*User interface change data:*
=== Begin Enclosure ===

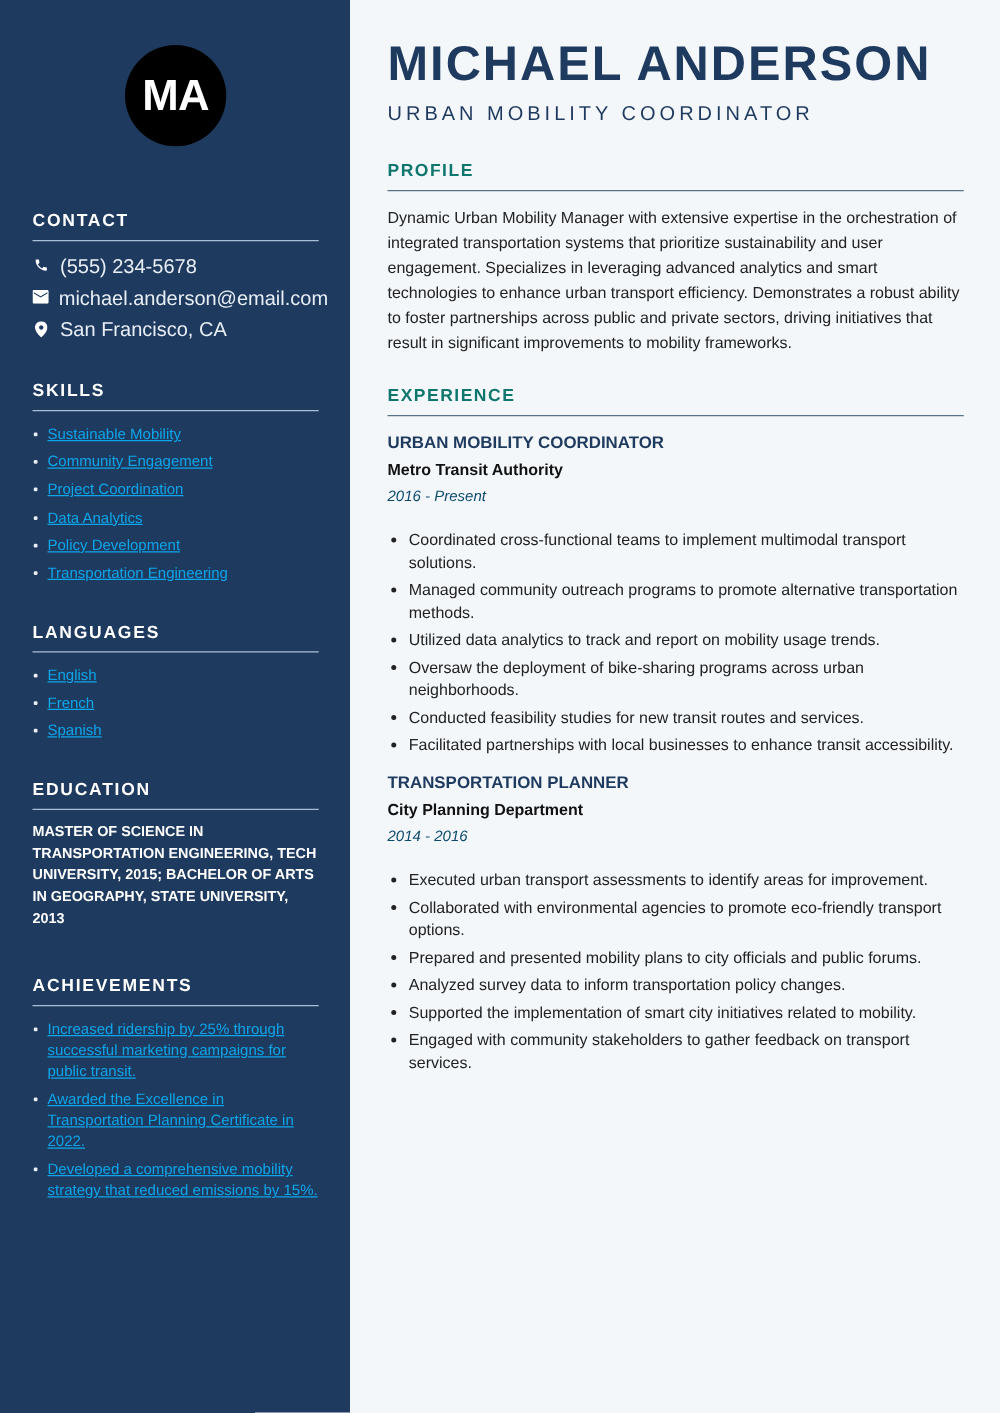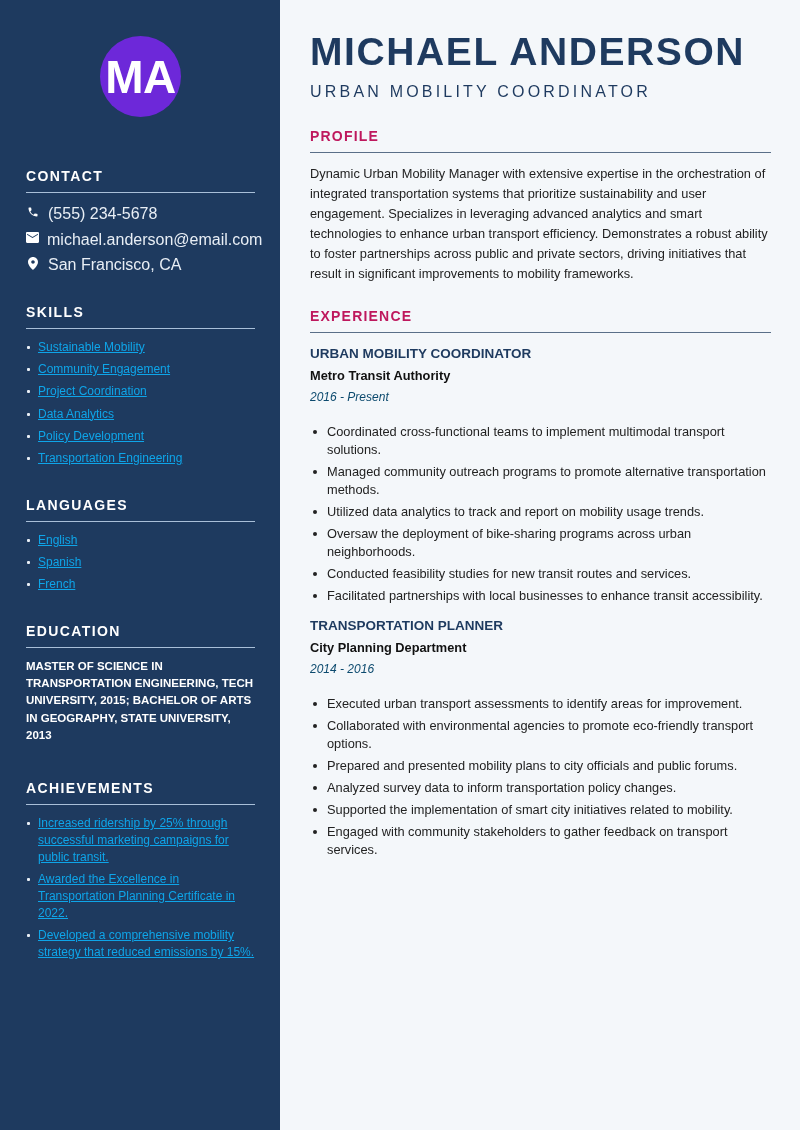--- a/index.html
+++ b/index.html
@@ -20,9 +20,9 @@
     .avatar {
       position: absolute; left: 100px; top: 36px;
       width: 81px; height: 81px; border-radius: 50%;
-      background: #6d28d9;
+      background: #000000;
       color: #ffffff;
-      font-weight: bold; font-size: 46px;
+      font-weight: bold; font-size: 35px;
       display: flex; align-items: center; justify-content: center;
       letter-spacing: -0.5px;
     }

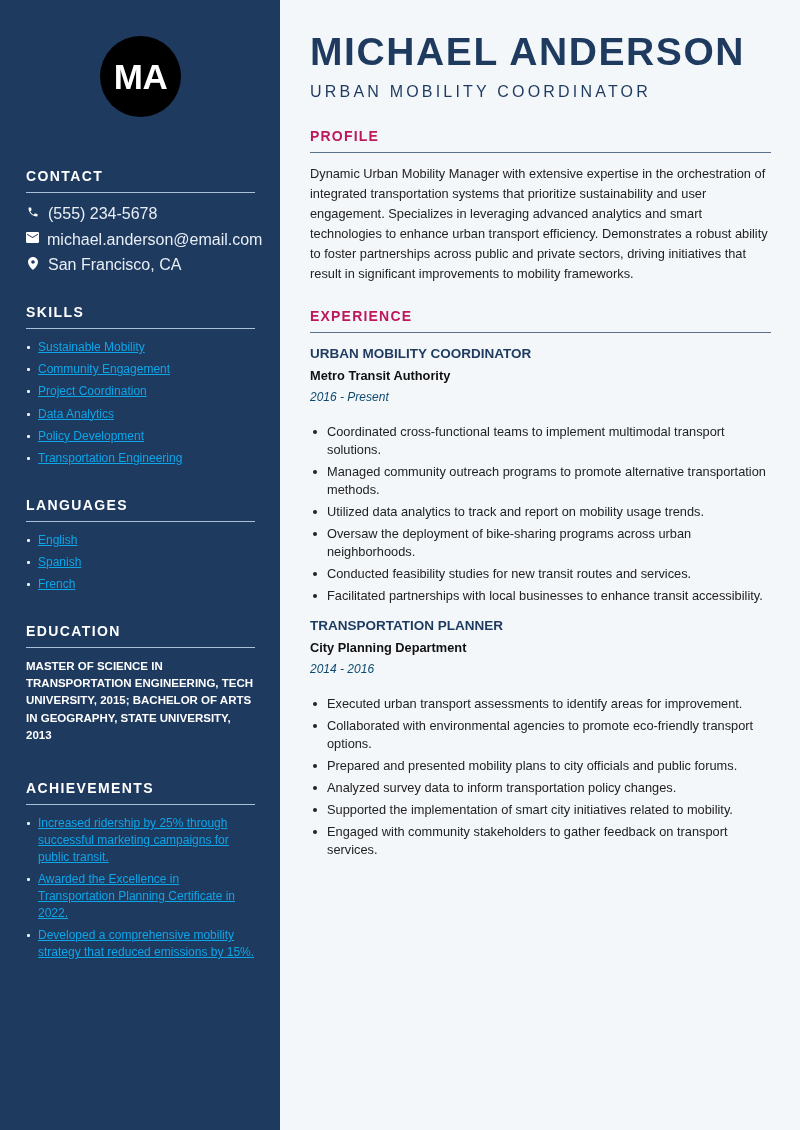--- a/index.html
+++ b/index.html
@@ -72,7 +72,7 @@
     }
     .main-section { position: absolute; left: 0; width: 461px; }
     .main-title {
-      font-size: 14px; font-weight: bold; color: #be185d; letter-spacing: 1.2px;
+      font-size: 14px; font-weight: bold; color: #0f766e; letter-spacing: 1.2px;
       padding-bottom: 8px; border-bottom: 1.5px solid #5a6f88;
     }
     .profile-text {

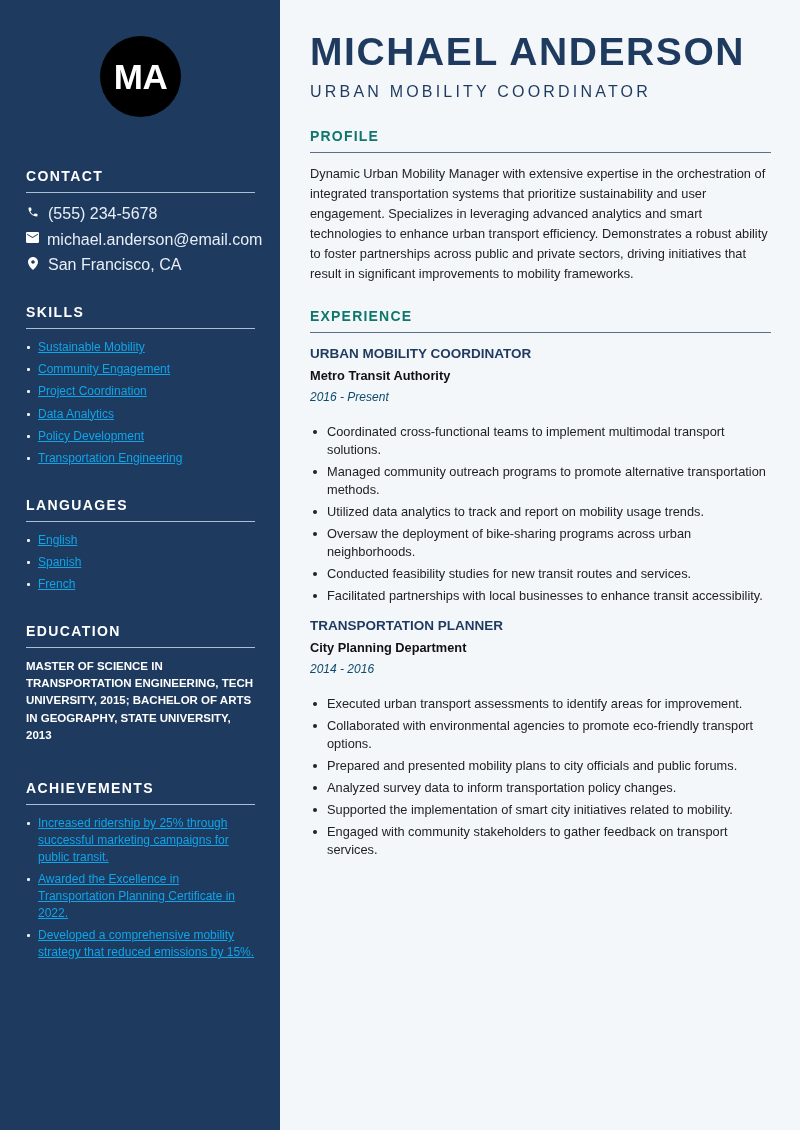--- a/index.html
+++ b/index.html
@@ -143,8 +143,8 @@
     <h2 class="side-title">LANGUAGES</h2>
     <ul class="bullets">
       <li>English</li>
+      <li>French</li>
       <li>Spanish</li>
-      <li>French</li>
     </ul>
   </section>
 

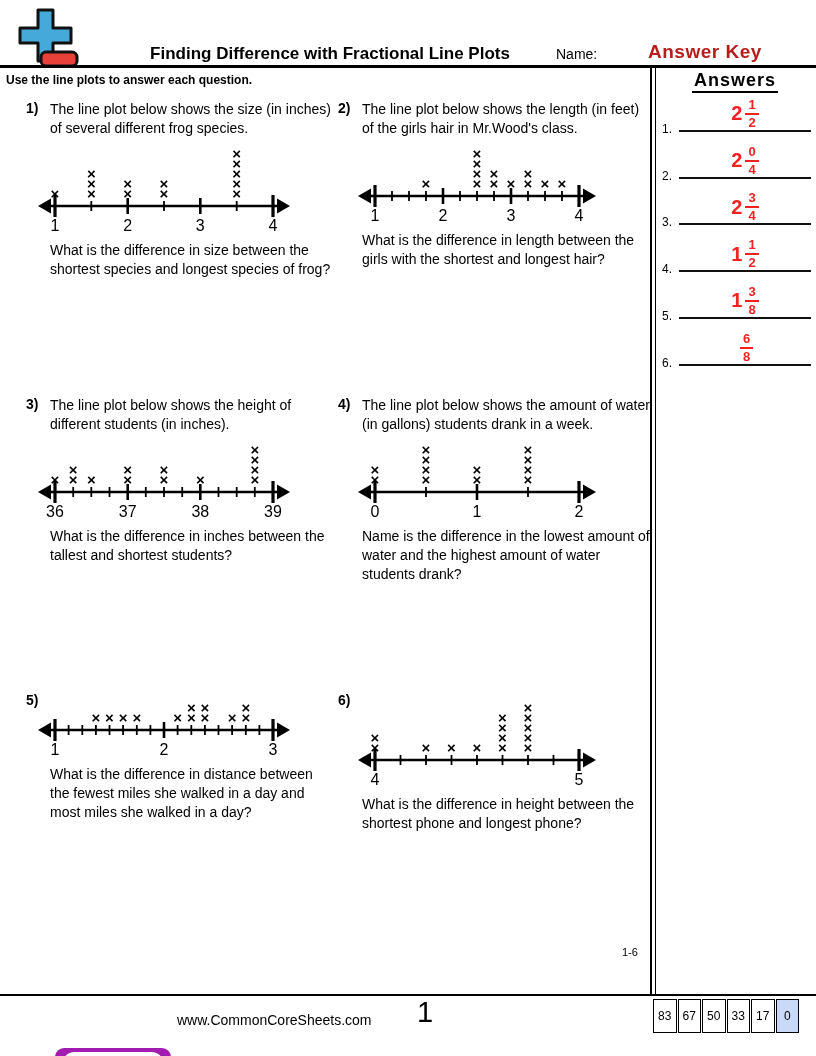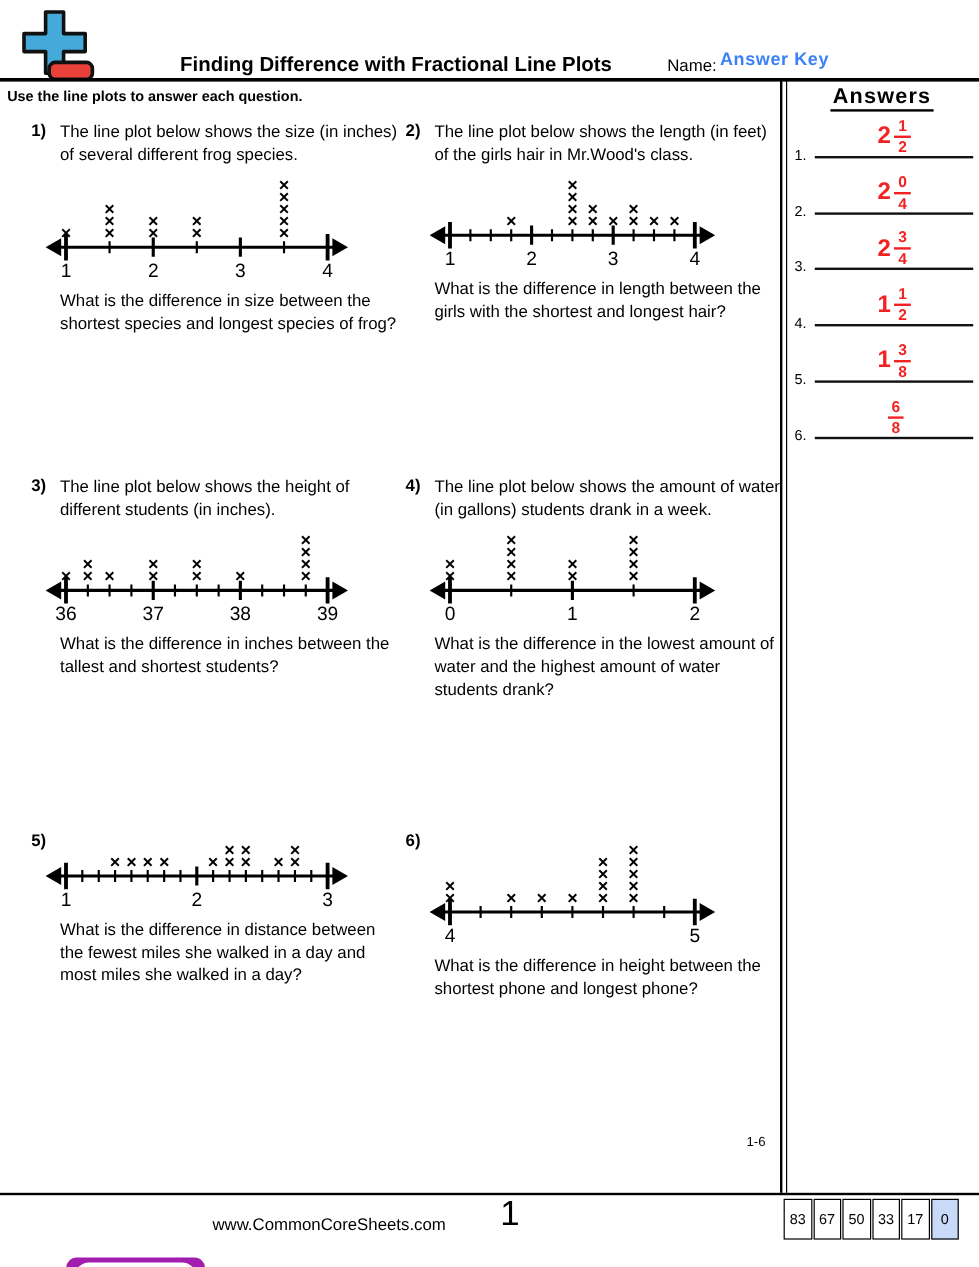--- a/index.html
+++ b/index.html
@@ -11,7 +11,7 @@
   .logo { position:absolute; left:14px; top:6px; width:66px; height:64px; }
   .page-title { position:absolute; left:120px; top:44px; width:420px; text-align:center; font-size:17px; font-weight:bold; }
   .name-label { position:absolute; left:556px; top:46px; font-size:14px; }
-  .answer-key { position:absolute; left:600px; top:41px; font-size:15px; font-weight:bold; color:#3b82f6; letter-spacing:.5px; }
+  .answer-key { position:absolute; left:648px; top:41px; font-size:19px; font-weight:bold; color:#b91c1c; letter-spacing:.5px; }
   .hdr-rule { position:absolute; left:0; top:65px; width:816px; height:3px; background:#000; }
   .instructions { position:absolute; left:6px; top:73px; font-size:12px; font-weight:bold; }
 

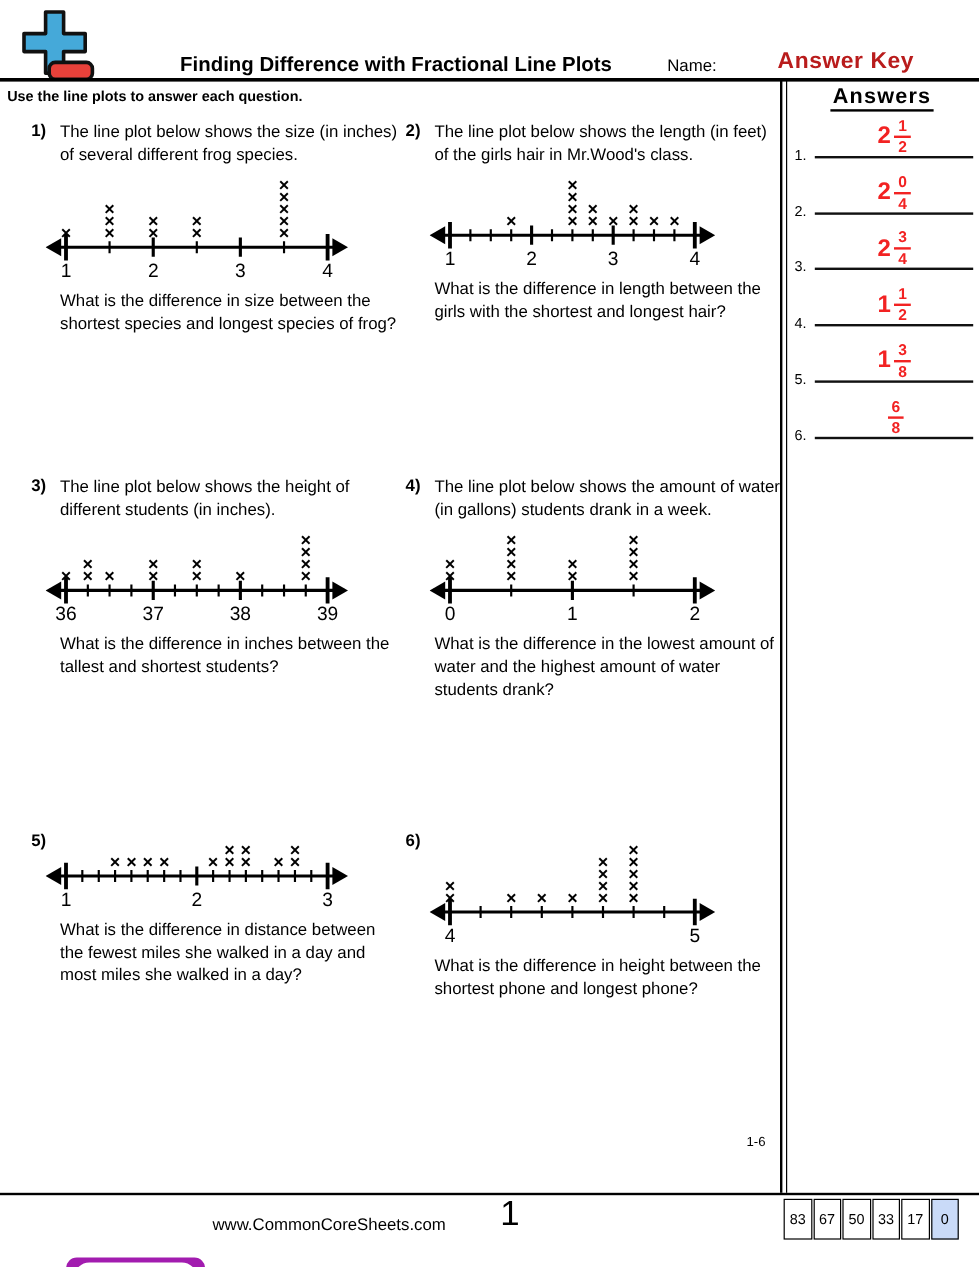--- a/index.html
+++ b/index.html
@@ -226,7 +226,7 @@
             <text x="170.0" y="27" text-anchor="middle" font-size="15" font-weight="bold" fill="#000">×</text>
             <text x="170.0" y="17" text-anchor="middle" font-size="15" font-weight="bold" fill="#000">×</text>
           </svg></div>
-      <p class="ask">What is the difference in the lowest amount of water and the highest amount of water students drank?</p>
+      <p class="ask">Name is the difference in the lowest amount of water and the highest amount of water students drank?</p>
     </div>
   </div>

=== End Enclosure ===

*How to complete this task:* Search the records for the word "spacing" and copy every line where it occurs.

*Solution to this problem:*
       letter-spacing: -0.5px;
-      font-size: 14px; font-weight: bold; color: #be185d; letter-spacing: 1.2px;
+      font-size: 14px; font-weight: bold; color: #0f766e; letter-spacing: 1.2px;
-  .answer-key { position:absolute; left:600px; top:41px; font-size:15px; font-weight:bold; color:#3b82f6; letter-spacing:.5px; }
+  .answer-key { position:absolute; left:648px; top:41px; font-size:19px; font-weight:bold; color:#b91c1c; letter-spacing:.5px; }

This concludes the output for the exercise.